Central banks and multinational organisations like the International Monetary Fund (IMF) play an important role in gold demand. They currently hold just under one-fifth of global above-ground stocks of gold as reserve assets. Central banks typically hold gold as their reserves to act as a shield to their currency – the more the gold reserves a country’s central bank holds, the stronger its currency.
Gold price is often closely associated with central banks via the monetary policy decisions which are related to interest rates as gold prices are closely related to interest rate. For example, during periods of high inflation, central banks may employ contractionary monetary policy which may cause a hike in interest rates and subsequently movement in gold prices. Recently, the announcement of the possible tapering of Quantitative Easing by Ben Bernanke has caused a boost in gold price.
Since 2003, investment has been one of the strongest driving forces of gold demand. It is undisputedly, the most popular investment out of all the precious metals in the market. As of second quarter 2013, gold investment accounted for 40.51% of gold demand in USD value. Although there has been a downward trend in gold prices in recent months, the investment case for gold remains compelling as it is still widely viewed as an attractive alternative investment.
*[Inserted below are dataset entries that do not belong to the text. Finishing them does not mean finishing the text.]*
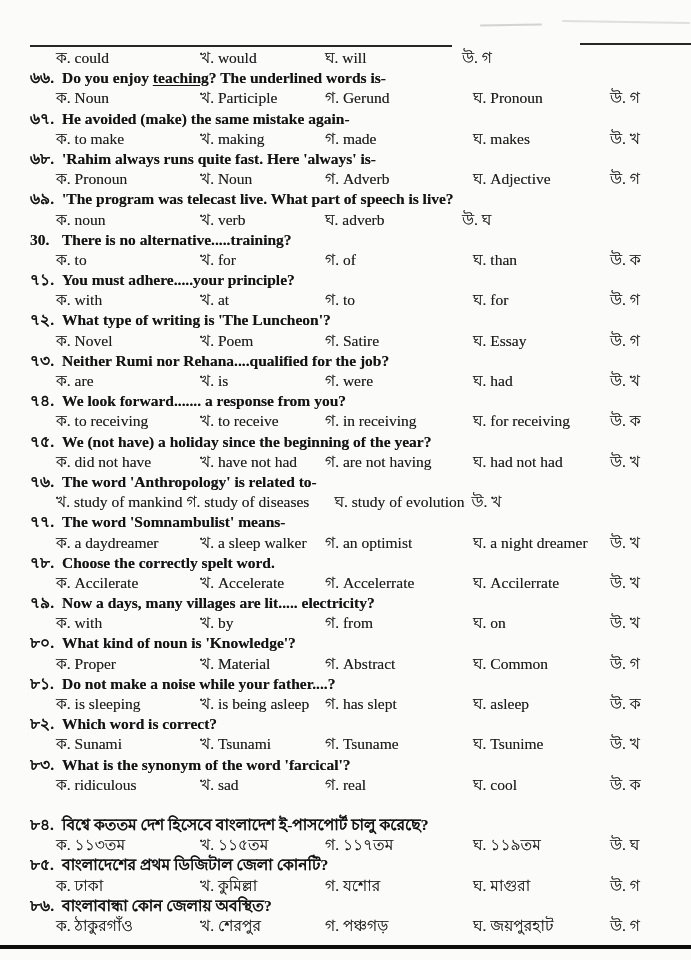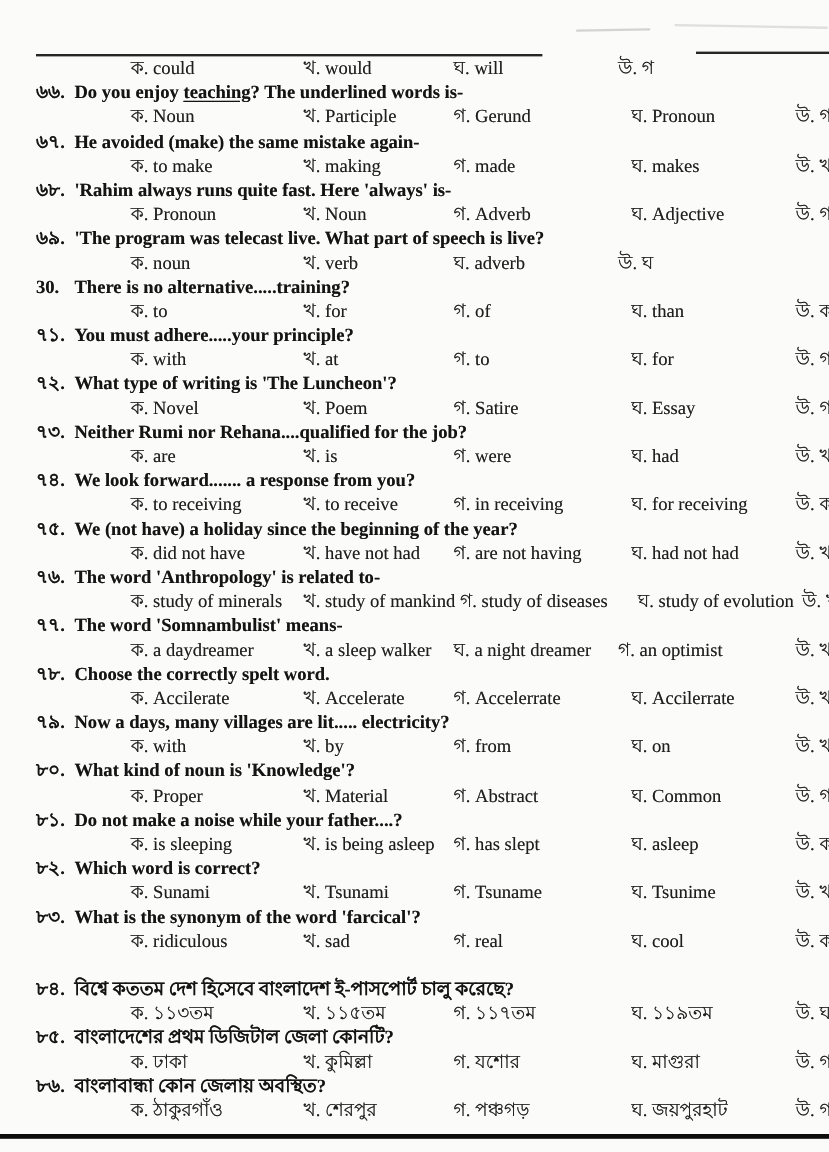"ক. could" .opt-row { padding-left: 109px -> 56px }
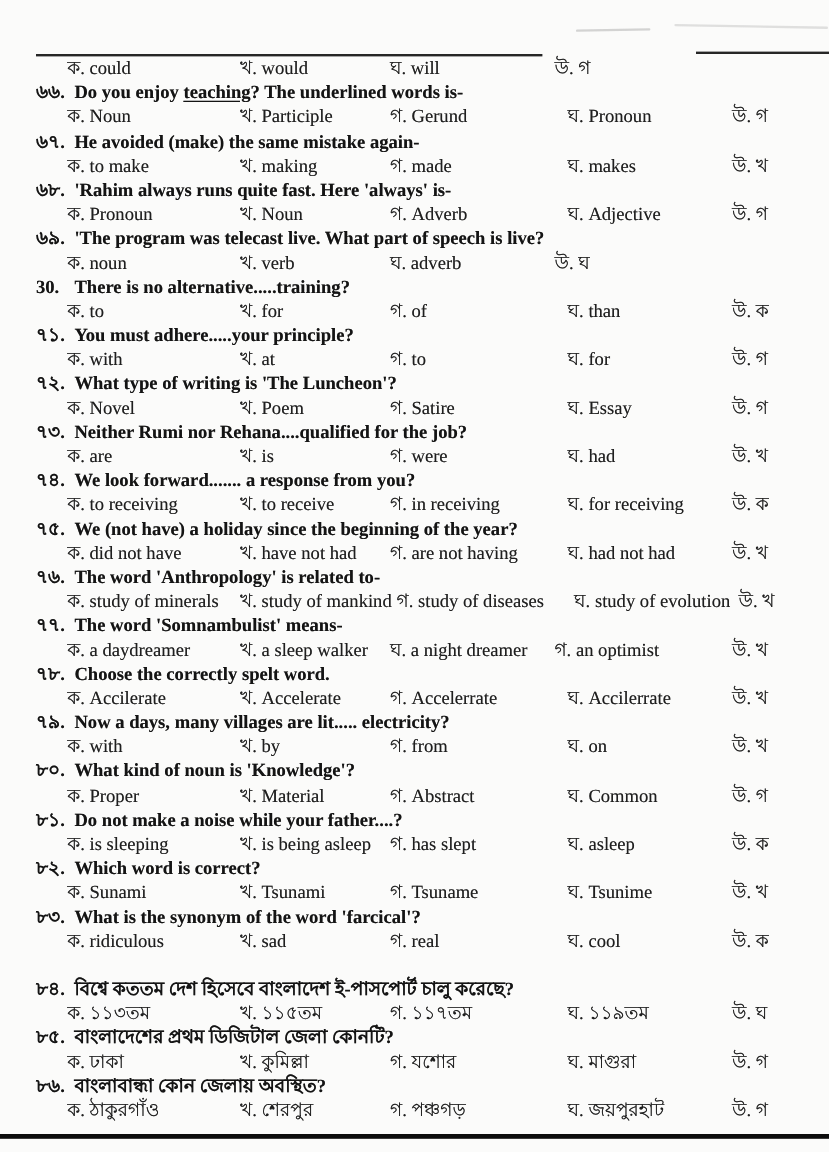"ক. study of minerals" span.opt { html: <span>ক. study of minerals</span> -> none }
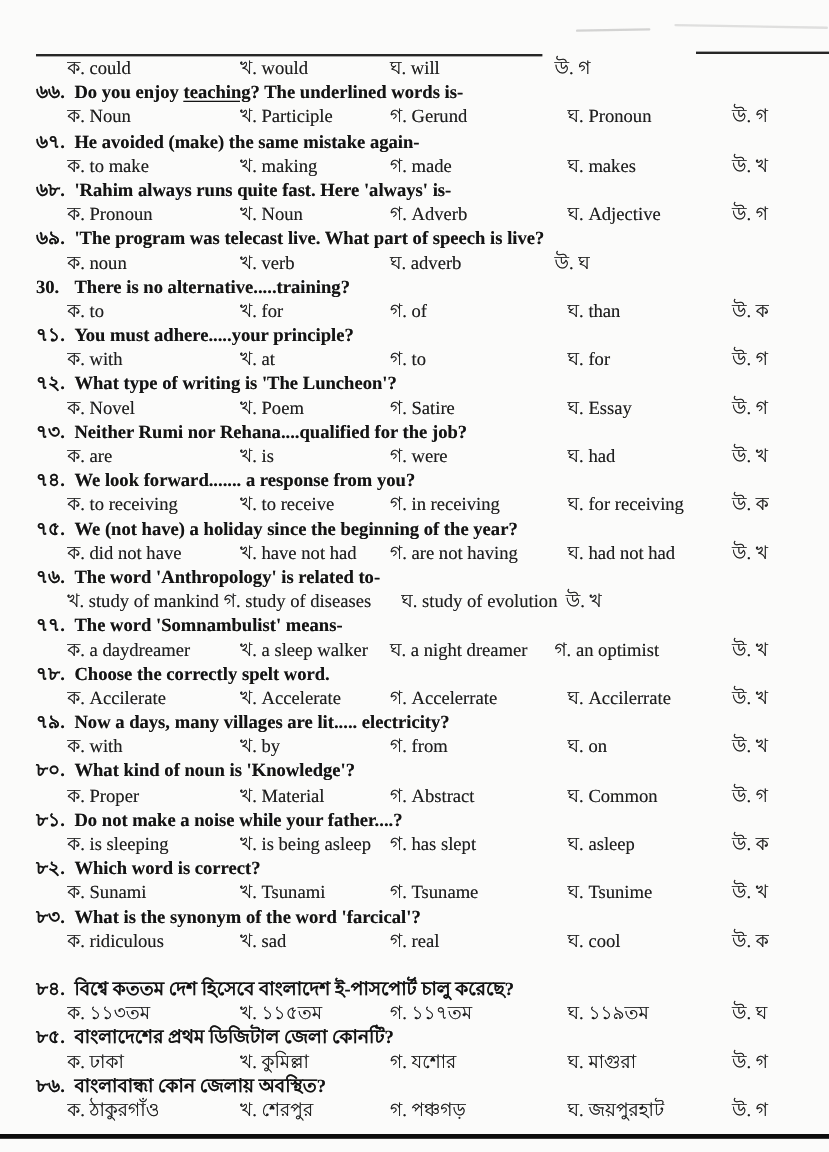"ঘ. a night dreamer" span.opt { order: before "গ. an optimist" -> after "গ. an optimist" }
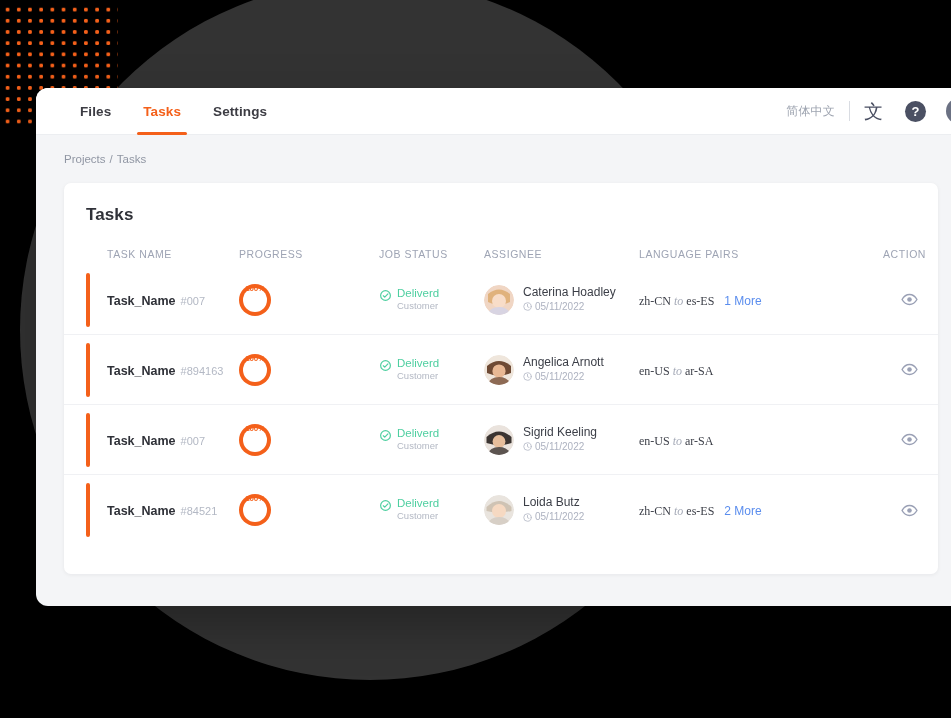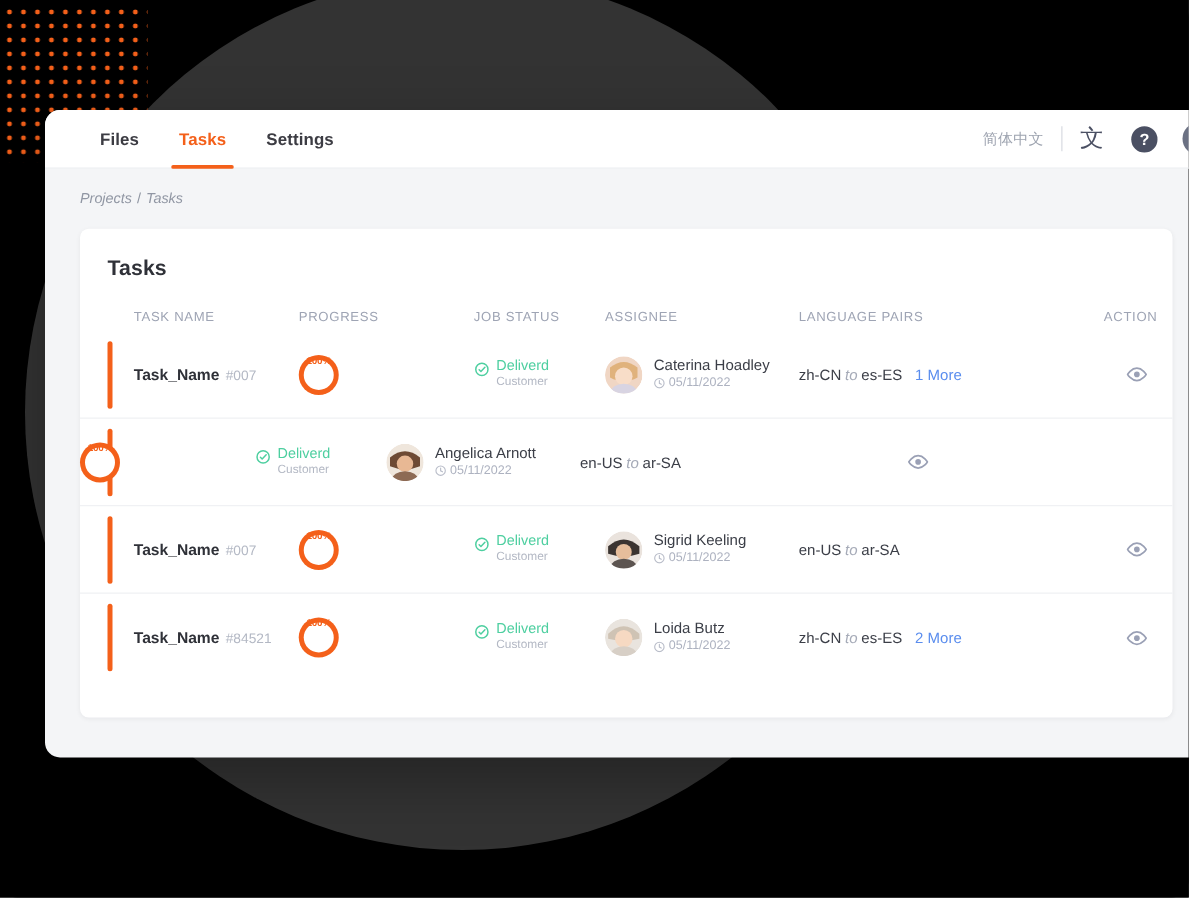"Projects" .breadcrumb .crumb { font-style: italic -> none }
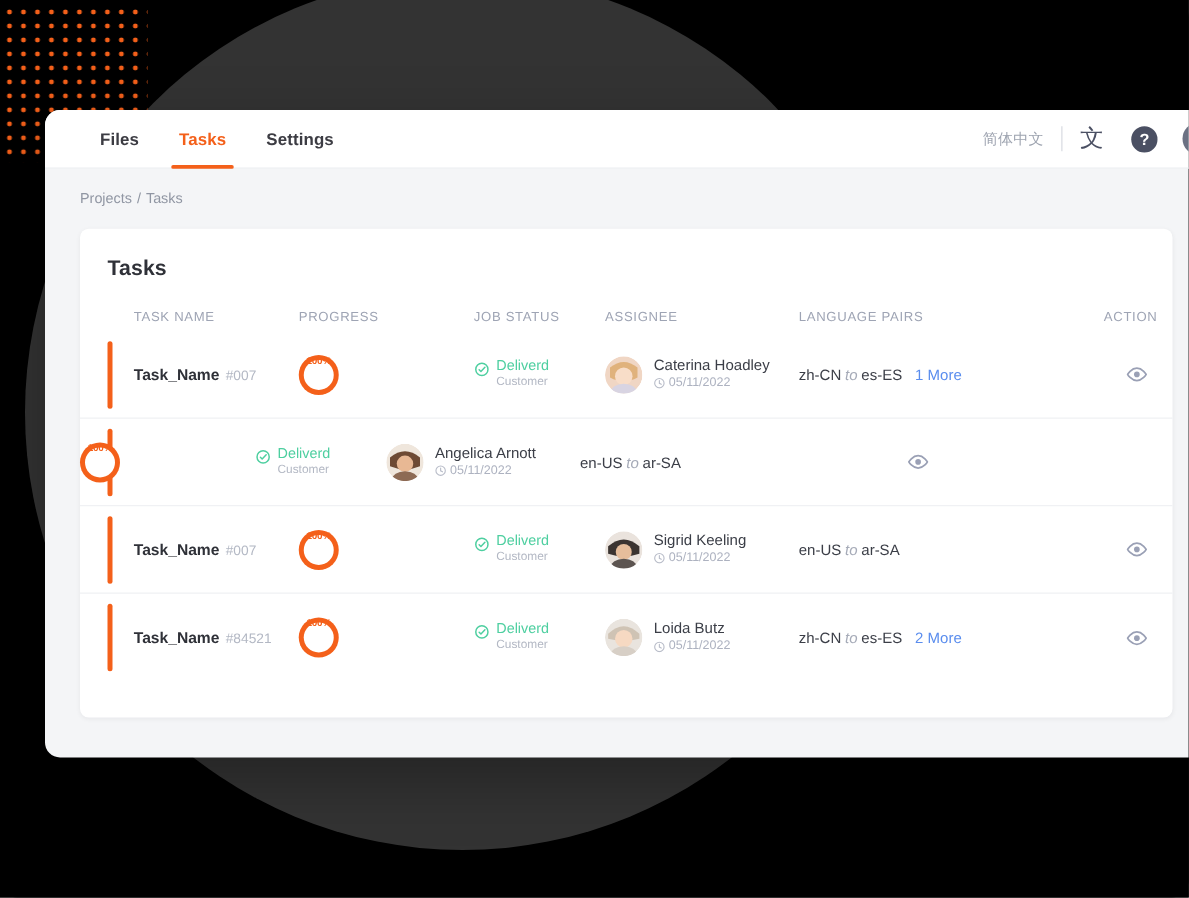"zh-CN to es-ES" .lang-cell { font-family: none -> Liberation Serif, serif }
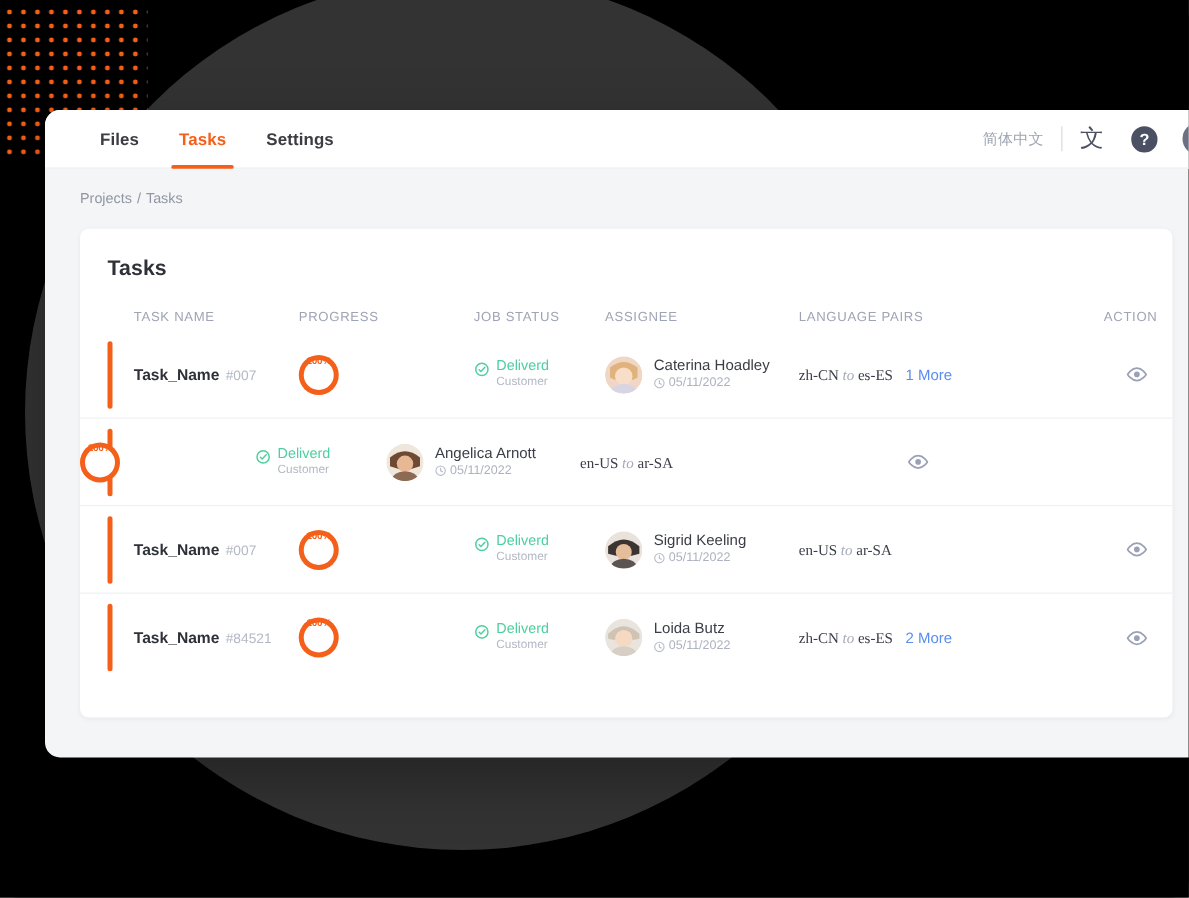"Task_Name #894163" div.col-task { html: none -> <div> <span>Task_Name</span><span>#894163</span> </div> }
The increased availability and accessibility of gold investment has certainly contributed to the growing demand in gold investment.
The reasons for investing in gold have traditionally been: portfolio diversification, hedging against inflation and currency fluctuation and long term store of value. In the past decade, the increased demand for gold investment has sparked numerous innovations, ranging from the metal itself to the more sophisticated mutual funds and gold ETFs. This certainly enables different investors of varied risk appetite to invest via diversified channels with greater flexibility.